TASK OBJECTIVE:
Only the words of the entries are wanted, repeated exactly and without images.

DATA PROVIDED:
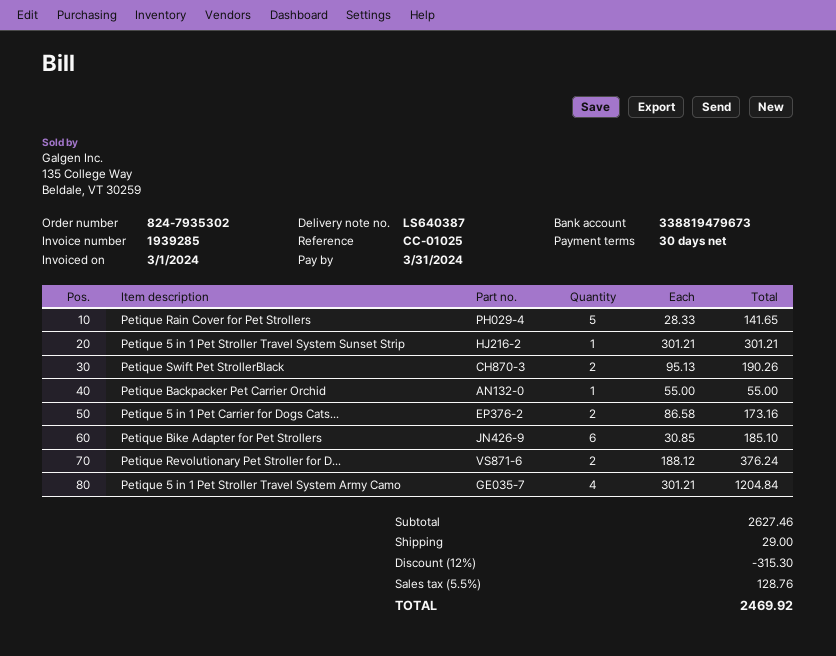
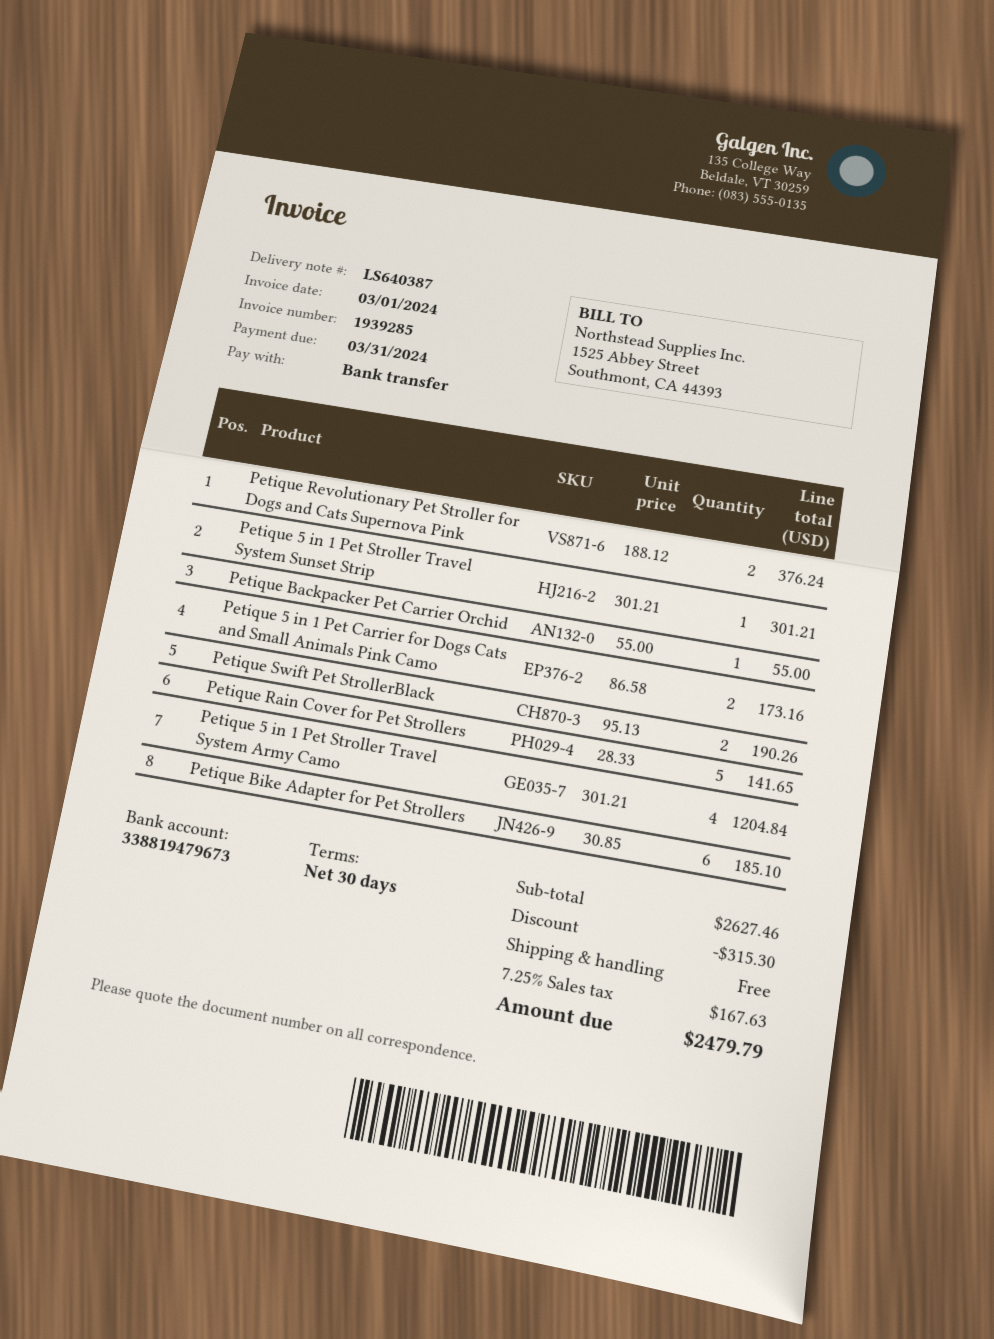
shipping: 29.00 -> 0.00
tax: 5.5% = 128.76 -> 7.25% = 167.63
total: 2469.92 -> 2479.79

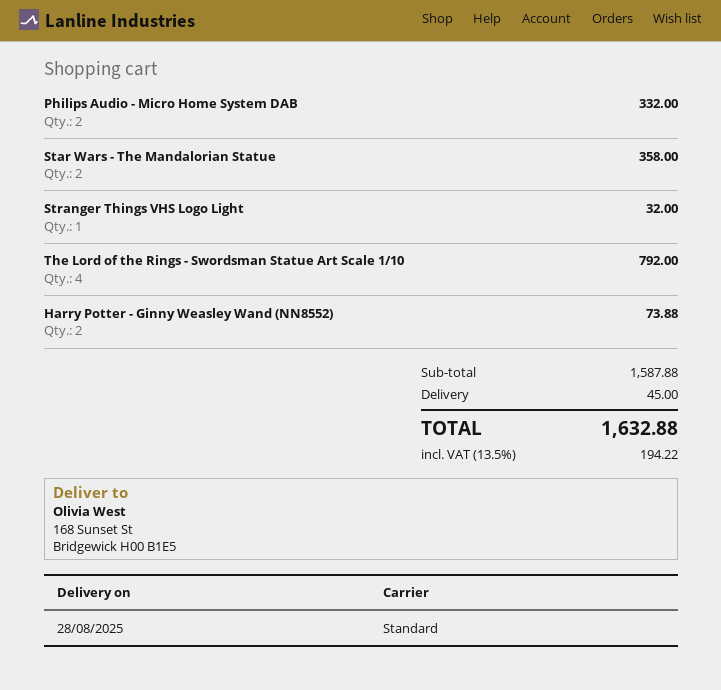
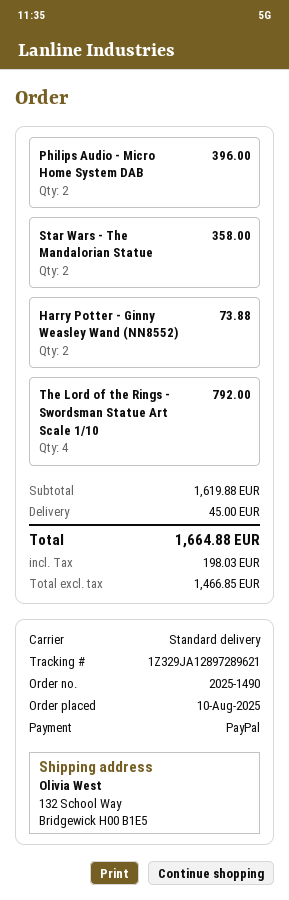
ship to: 168 Sunset St, Bridgewick H00 B1E5 -> 132 School Way, Bridgewick H00 B1E5
Philips Audio - Micro Home System DAB: 2 for 332.00 -> 2 for 396.00
Stranger Things VHS Logo Light: 1 for 32.00 -> none
subtotal: 1587.88 -> 1619.88
tax: 194.22 -> 198.03
total: 1632.88 -> 1664.88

RESPONSE AREA:
shipping: 29.00 -> 0.00
tax: 5.5% = 128.76 -> 7.25% = 167.63
total: 2469.92 -> 2479.79

ship to: 168 Sunset St, Bridgewick H00 B1E5 -> 132 School Way, Bridgewick H00 B1E5
Philips Audio - Micro Home System DAB: 2 for 332.00 -> 2 for 396.00
Stranger Things VHS Logo Light: 1 for 32.00 -> none
subtotal: 1587.88 -> 1619.88
tax: 194.22 -> 198.03
total: 1632.88 -> 1664.88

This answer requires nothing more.